Reputation: 1040
I was wondering if anyone have a solution to the following problem when cleaning survey data in R.
Let’s say that a survey has Q1 “What is your gender” : Male, Female, Prefer not to say. In the survey, no one selects “Prefer not to say”, so that when I ran the frequency I only see:
Q1 Male :8, Female :8.
Is there a way to code in “Prefer not to say” into Q1 so that when I run the frequency I see:
Q1 Male : 8, Female: 8, Prefer not to say: 0.
Here is some sample data & code:
dat_in<-read_table2("ID Gender
1 1
2 1
3 1
4 1
5 1
6 2
7 2
8 2
9 2
10 2
11 2
12 2
13 1
14 2
15 1
16 2
")
data_cat <- dat_in %>% mutate_if(is.numeric,as.character) %>% mutate(across(matches("Gender"), ~fct_recode(., "Female" = "1","Male"="2")))
lapply(select_if(data_cat, is.factor),
function(x) {
df = data.frame(table(x))
return(df)
})
Upvotes: 0
Views: 86
Reputation: 887048
Change it to factor
with levels
specified so that even if there is no element, it returns frequency count of 0
table(factor(dat_in$Gender, levels = c("Male", "Female", "Prefer not to say")))
-output
Male Female Prefer not to say
8 8 0
If there are many variables, that are character/factor class, loop over the columns, add the "Prefer not to say" as a new level
i1 <- sapply(dat_in, function(x) is.character(x)|is.factor(x))

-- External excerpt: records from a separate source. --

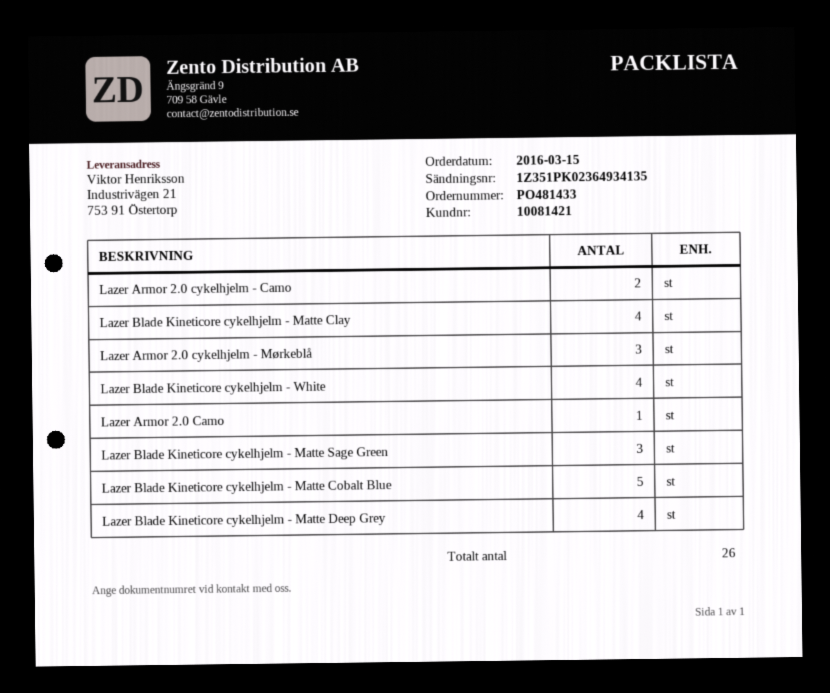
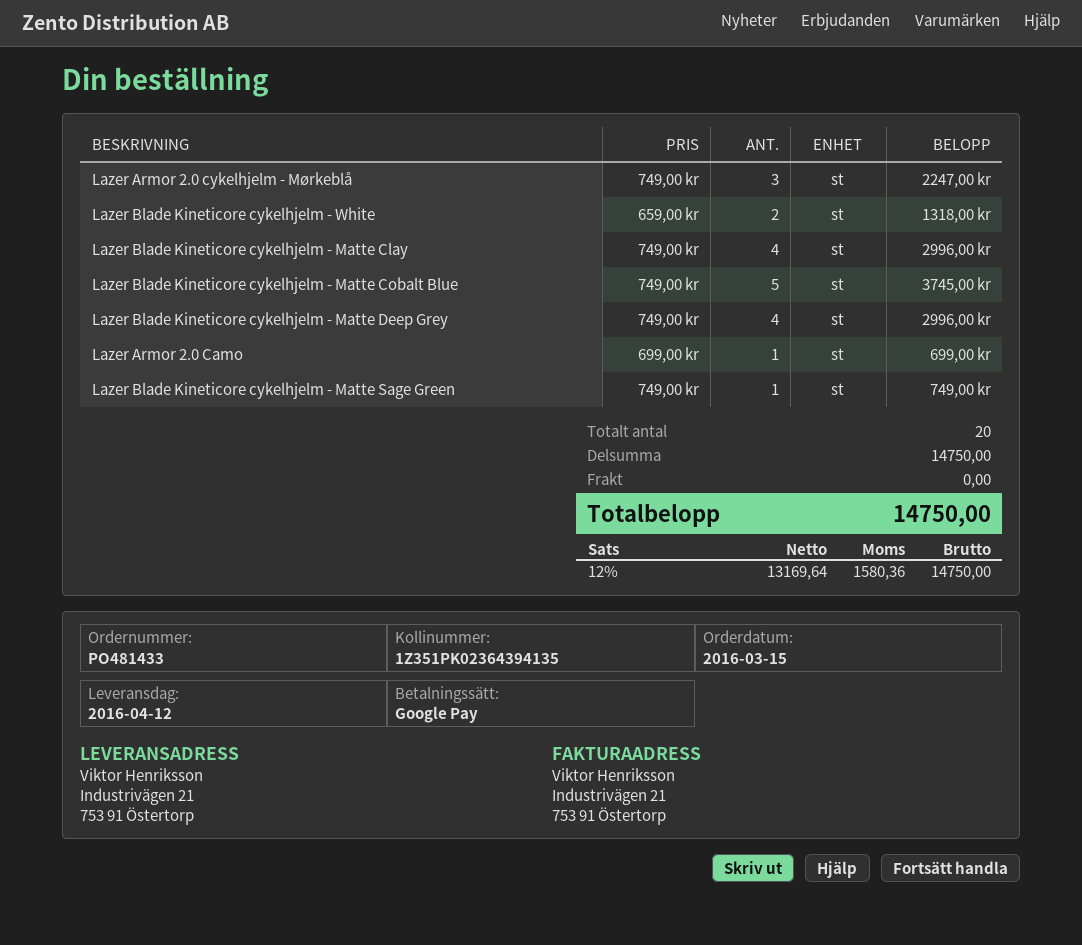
tracking number: 1Z351PK02364934135 -> 1Z351PK02364394135
Lazer Armor 2.0 cykelhjelm - Camo: 2 -> none
Lazer Blade Kineticore cykelhjelm - White: 4 -> 2
Lazer Blade Kineticore cykelhjelm - Matte Sage Green: 3 -> 1
total quantity: 26 -> 20

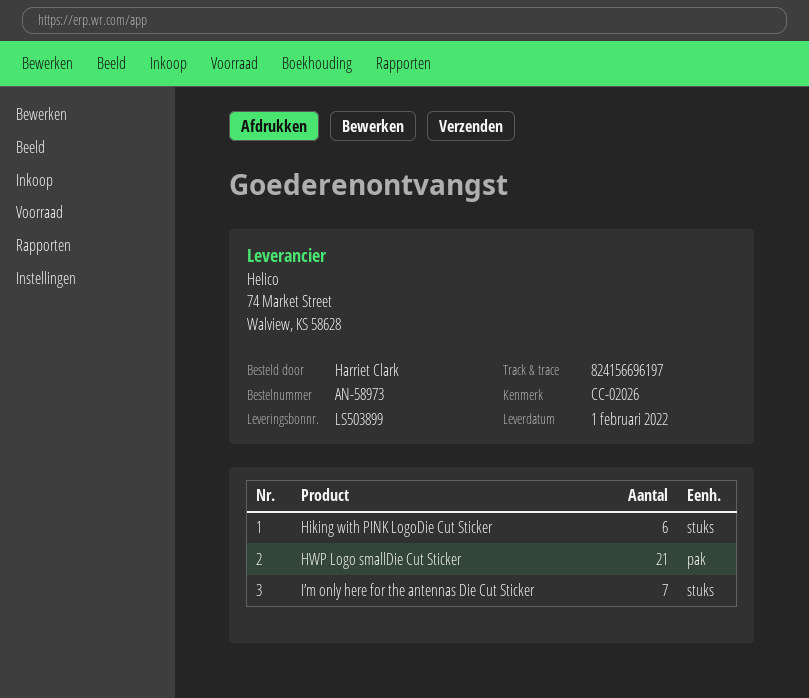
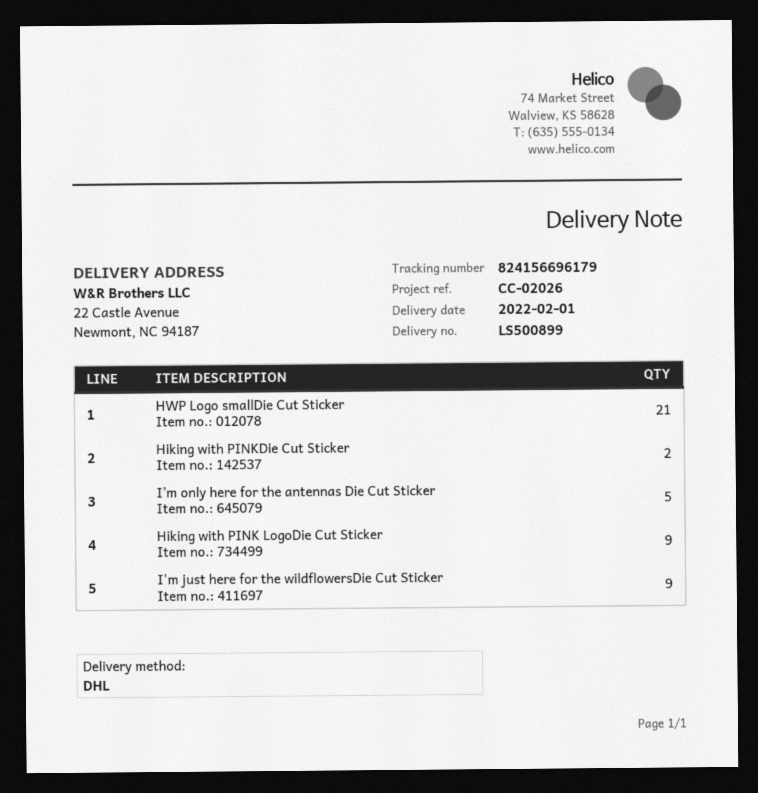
delivery note number: LS503899 -> LS500899
tracking number: 824156696197 -> 824156696179
Hiking with PINK LogoDie Cut Sticker: 6 -> 9
I’m only here for the antennas Die Cut Sticker: 7 -> 5
Hiking with PINKDie Cut Sticker: none -> 2
I'm just here for the wildflowersDie Cut Sticker: none -> 9

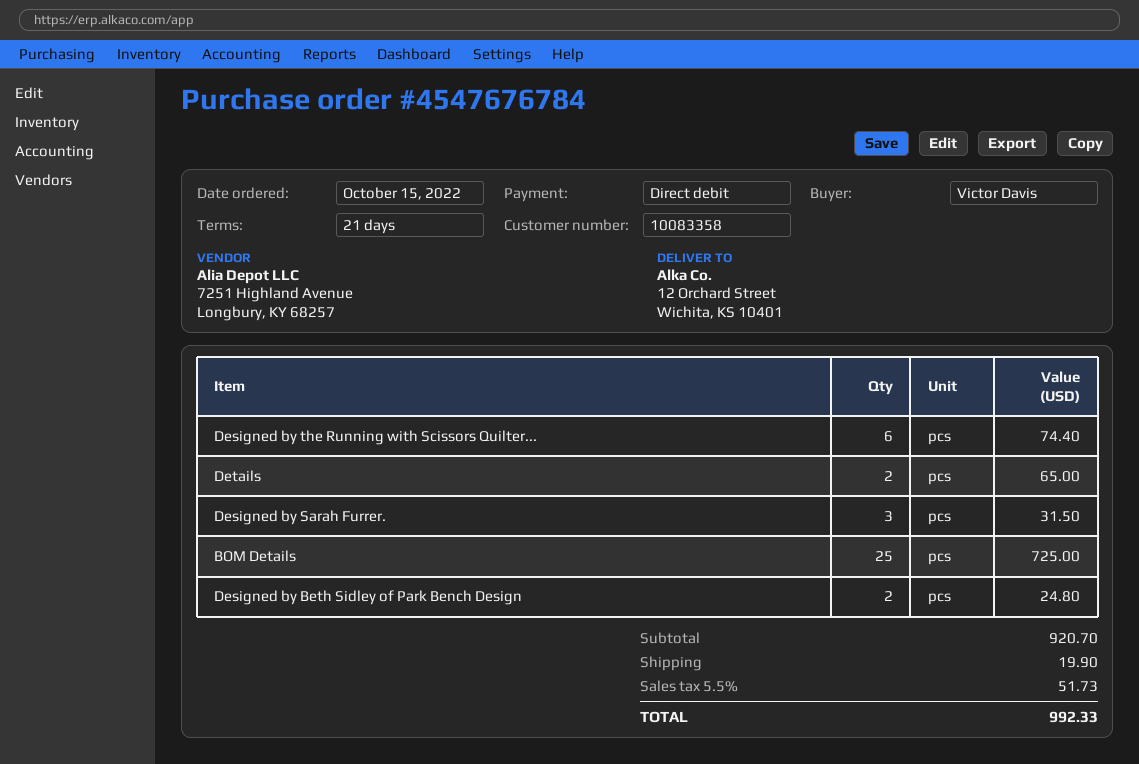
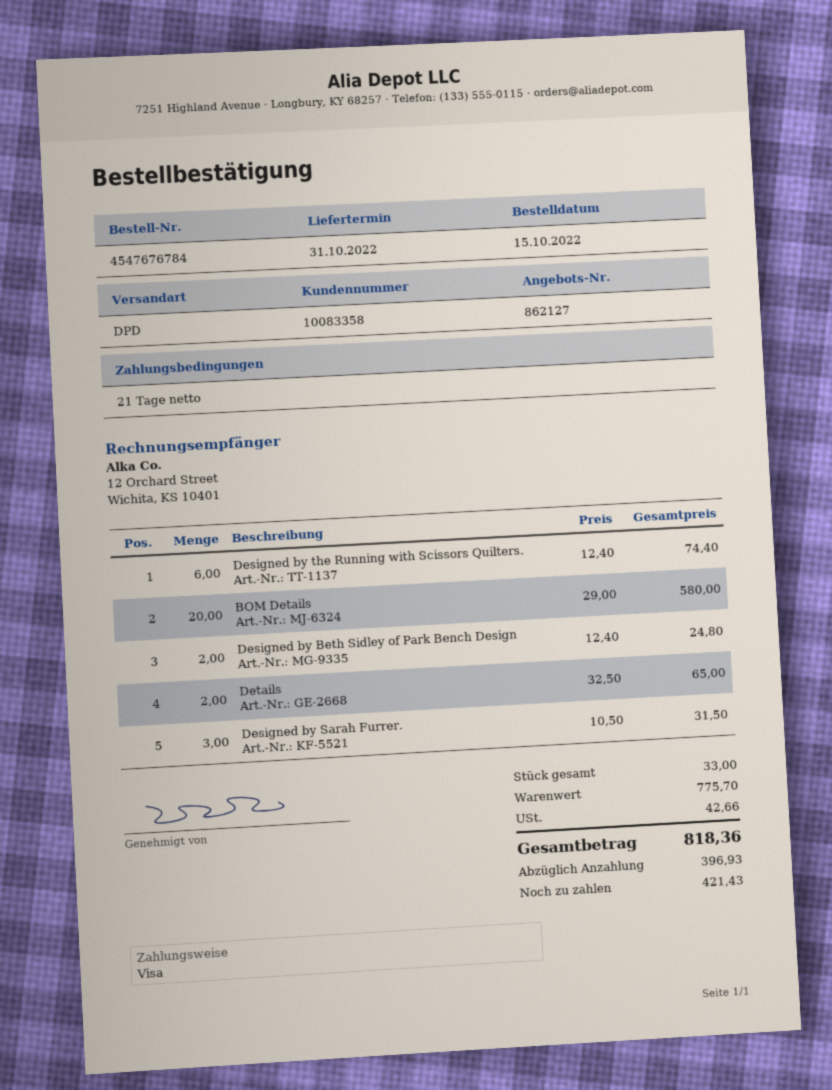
payment method: direct debit -> Visa
BOM Details: 25 for 725.00 -> 20 for 580.00
subtotal: 920.70 -> 775.70
shipping: 19.90 -> none
tax: 51.73 -> 42.66
total: 992.33 -> 818.36

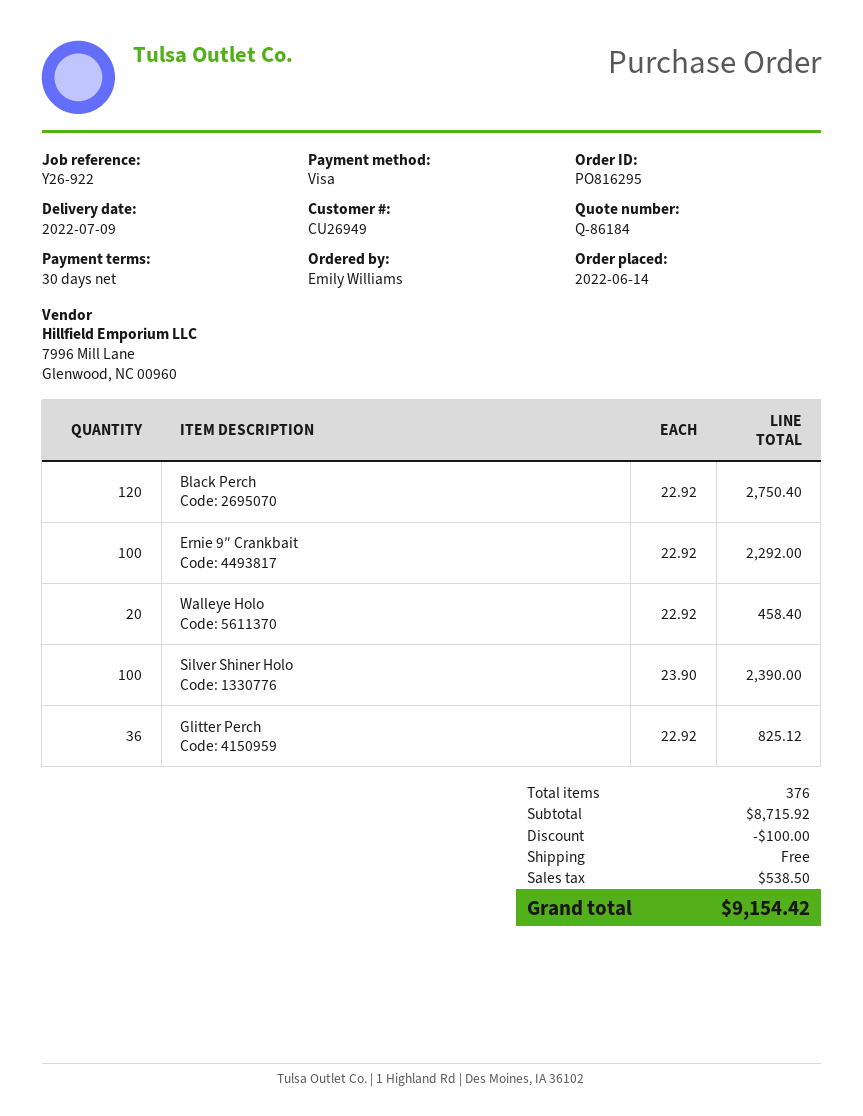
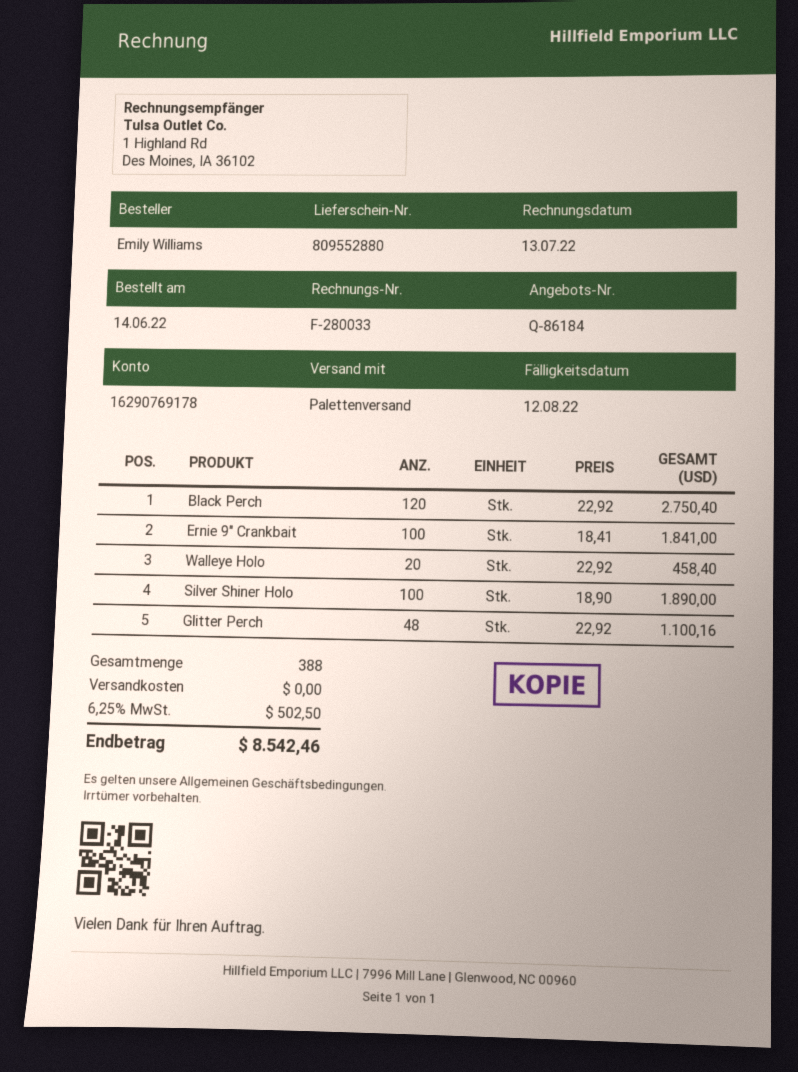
Ernie 9″ Crankbait: 100 x 22.92 = 2292.00 -> 100 x 18.41 = 1841.00
Silver Shiner Holo: 100 x 23.90 = 2390.00 -> 100 x 18.90 = 1890.00
Glitter Perch: 36 x 22.92 = 825.12 -> 48 x 22.92 = 1100.16
total quantity: 376 -> 388
discount: 100.00 -> none
tax: 538.50 -> 502.50
total: 9154.42 -> 8542.46

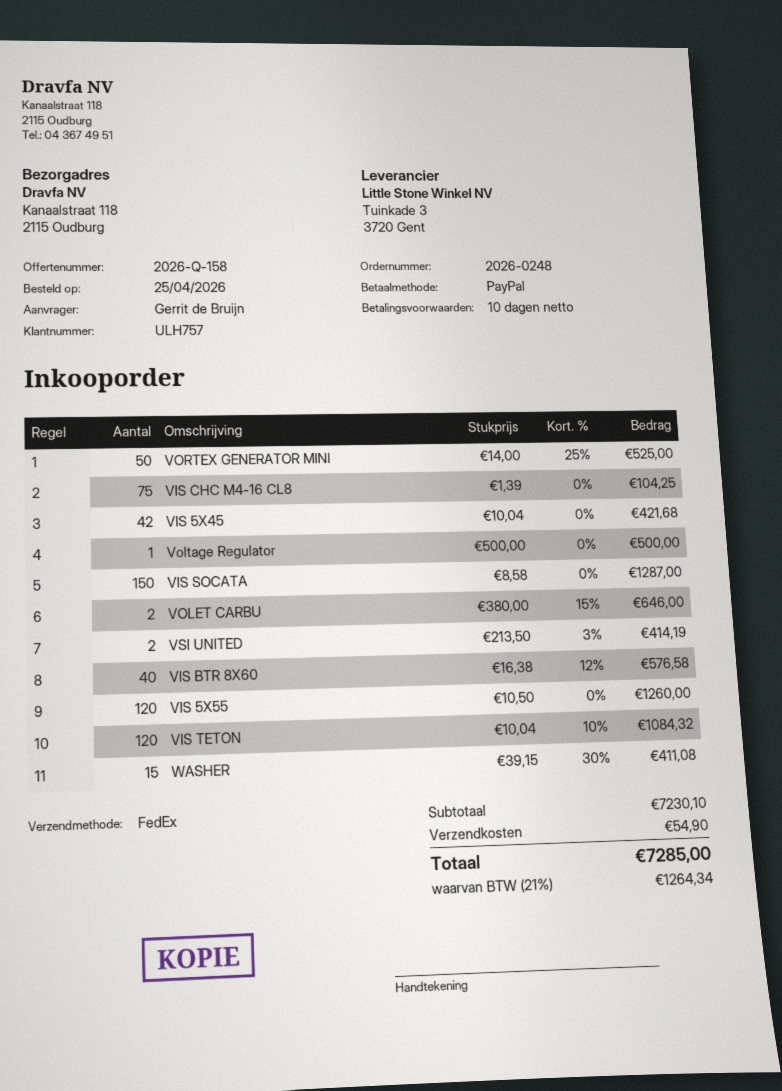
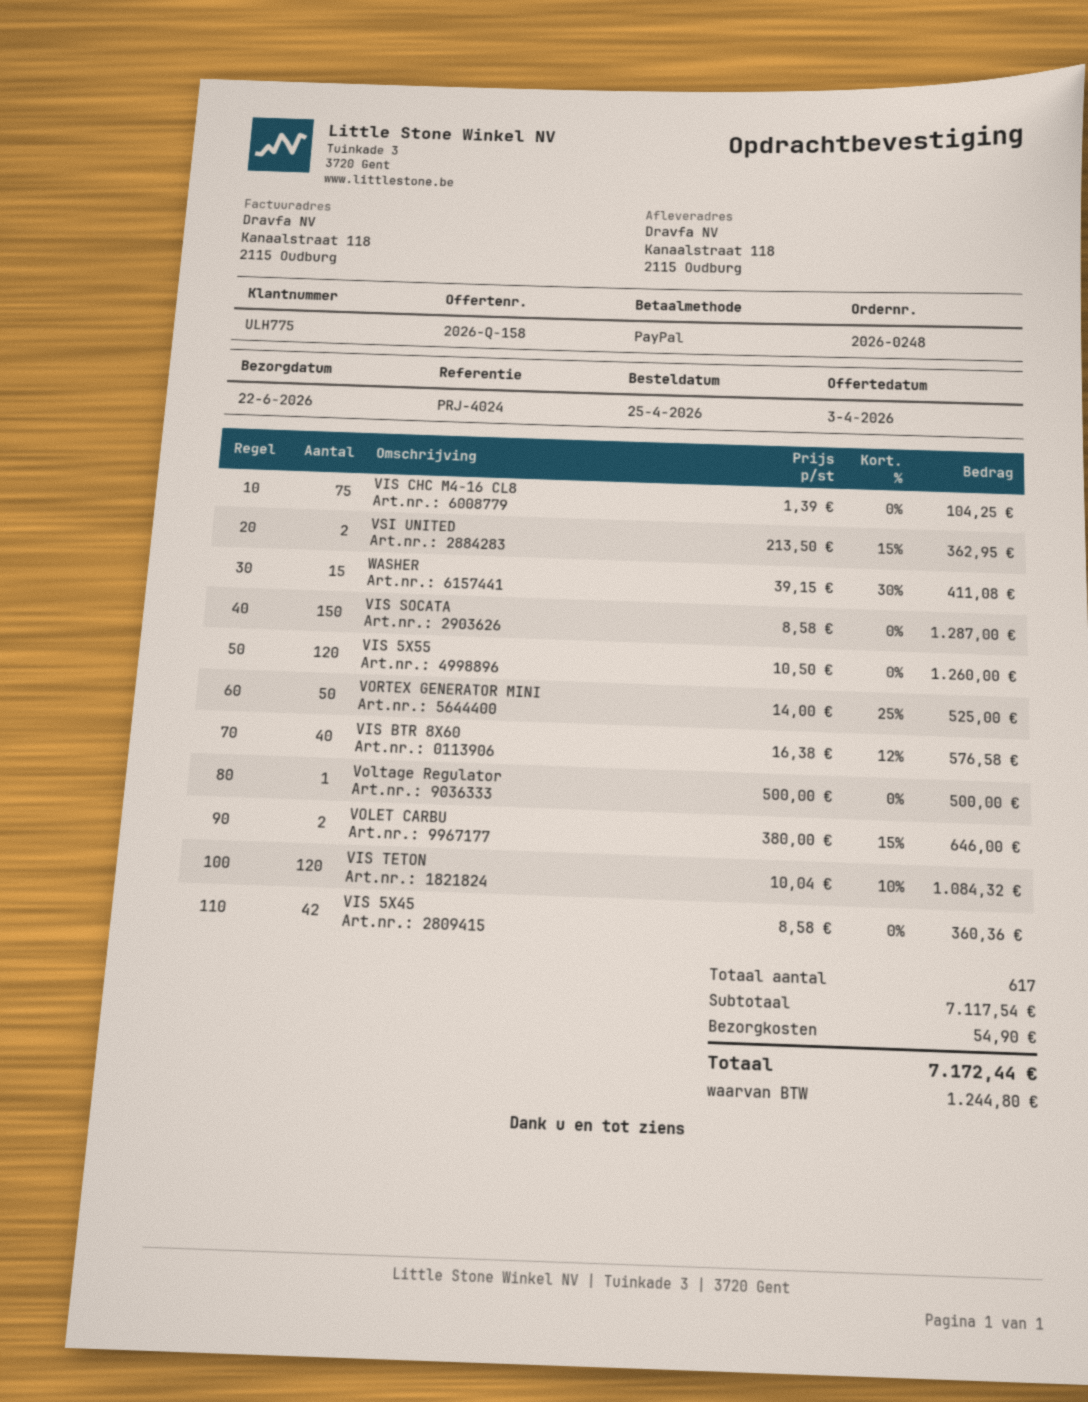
customer number: ULH757 -> ULH775
VIS 5X45: 42 x 10.04 = 421.68 -> 42 x 8.58 = 360.36
VSI UNITED: 2 x 213.50 - 3% = 414.19 -> 2 x 213.50 - 15% = 362.95
subtotal: 7230.10 -> 7117.54
tax: 1264.34 -> 1244.80
total: 7285.00 -> 7172.44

dat_in[i1] <- lapply(dat_in[i1], function(x) {
if(is.factor(x)) {
levels(x) <- c(levels(x), "Prefer not to say")
} else {
x <- factor(x, levels = c(unique(x), "Prefer not to say"))
}
x })
Or if we are using tidyverse
, then this can be done with fct_expand
from forcats
library(dplyr)
library(forcats)
dat_in <- dat_in %>%
mutate(across(where(~ is.factor(.)|is.character(.)), ~
fct_expand(., "Prefer not to say")))
Upvotes: 2